Al pari dell’urgenza di affrontare tali temi, emerge quella di definire i sentimenti dominanti alla base della sua scrittura, definita come una mania di giocare a costruire torri di scrittura nel bel mezzo della vita reale: “quando cerco un terreno di scrittura, ho un vero talento per scegliere il più infido, dove confluiscono le acque della vita e della narrazione, e a volte sotto il sole le due correnti si distinguono perfettamente, altre volte è tutta una fanghiglia. Ho la mania di innalzare torri, mi ci arrampico nella speranza di vedere qualcosa almeno dall’alto, quando realizzo che in queste vite indomabili e selvagge non c’è verso di capire un bel niente”.

La profonda originalità di Malintesi, oltre che nella scelta formale risiede nell’intento di svincolarsi da una stringente definizione di genere per muoversi tra riferimenti storici, digressioni e approfondimenti. Si interroga sulla rappresentazione della sordità in letteratura, e a partire da alcuni tra gli esempi più significativi, da François Rabelais a Antonio Lobo Antunes, Salvatore Quasimodo, Victor Hugo, Jean-Marie-Gustave Le Clézio, Carson McCullers, John Singer, per chiedersi se una minore rappresentazione letteraria rispetto a quella cinematografica e con figure marginali sia legata alla difficoltà di rappresentare sulla pagina “la qualità invisibile della sordità”.
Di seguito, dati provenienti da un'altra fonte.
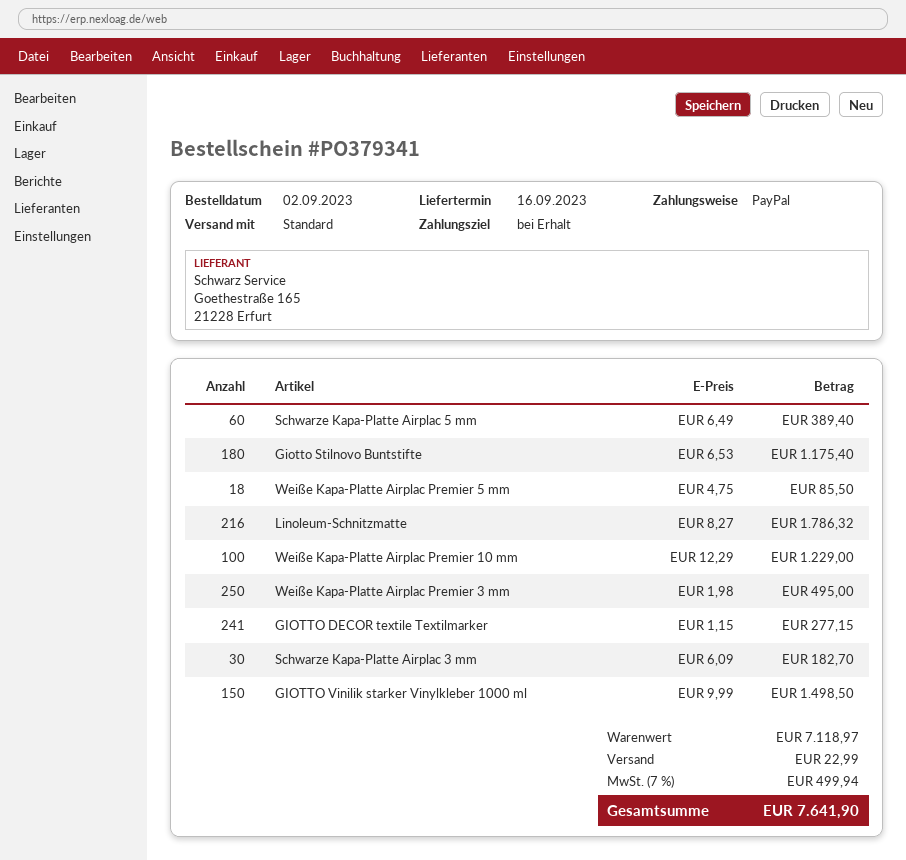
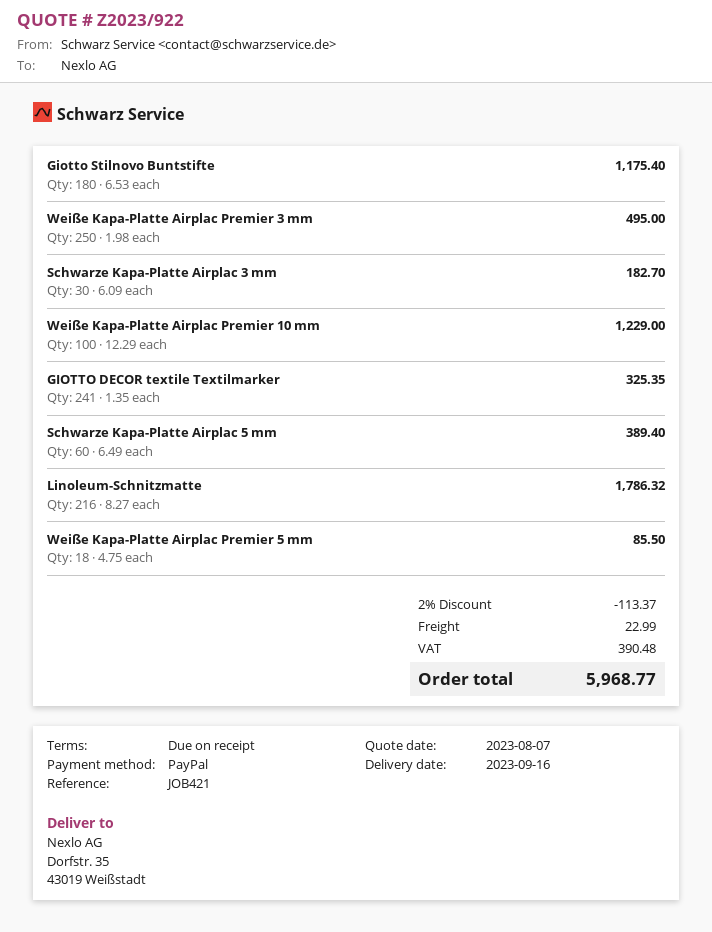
GIOTTO DECOR textile Textilmarker: 241 x 1.15 = 277.15 -> 241 x 1.35 = 325.35
GIOTTO Vinilik starker Vinylkleber 1000 ml: 150 x 9.99 = 1498.50 -> none
discount: none -> 2% = 113.37
tax: 499.94 -> 390.48
total: 7641.90 -> 5968.77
La circolarità della scrittura di Leclair lo ricondurrà costantemente su filo della narrazione per delineare anzitutto il tessuto emotivo che ruota attorno al grande tema del confronto col passato e con i demoni dell’infanzia riesumati venticinque anni dopo, nella scoperta improvvisa di “un sentimento che non avrebbe chiamato nostalgia, il dolore del ritorno impossibile”, un ritorno abbozzato in quell’ultima storia disegnata, lasciata sotto la porta di Françoise. Aveva ritratto sé stesso prima della partenza, Julien, uno zaino in spalla e il dito puntato in lontananza, dritto davanti a sé.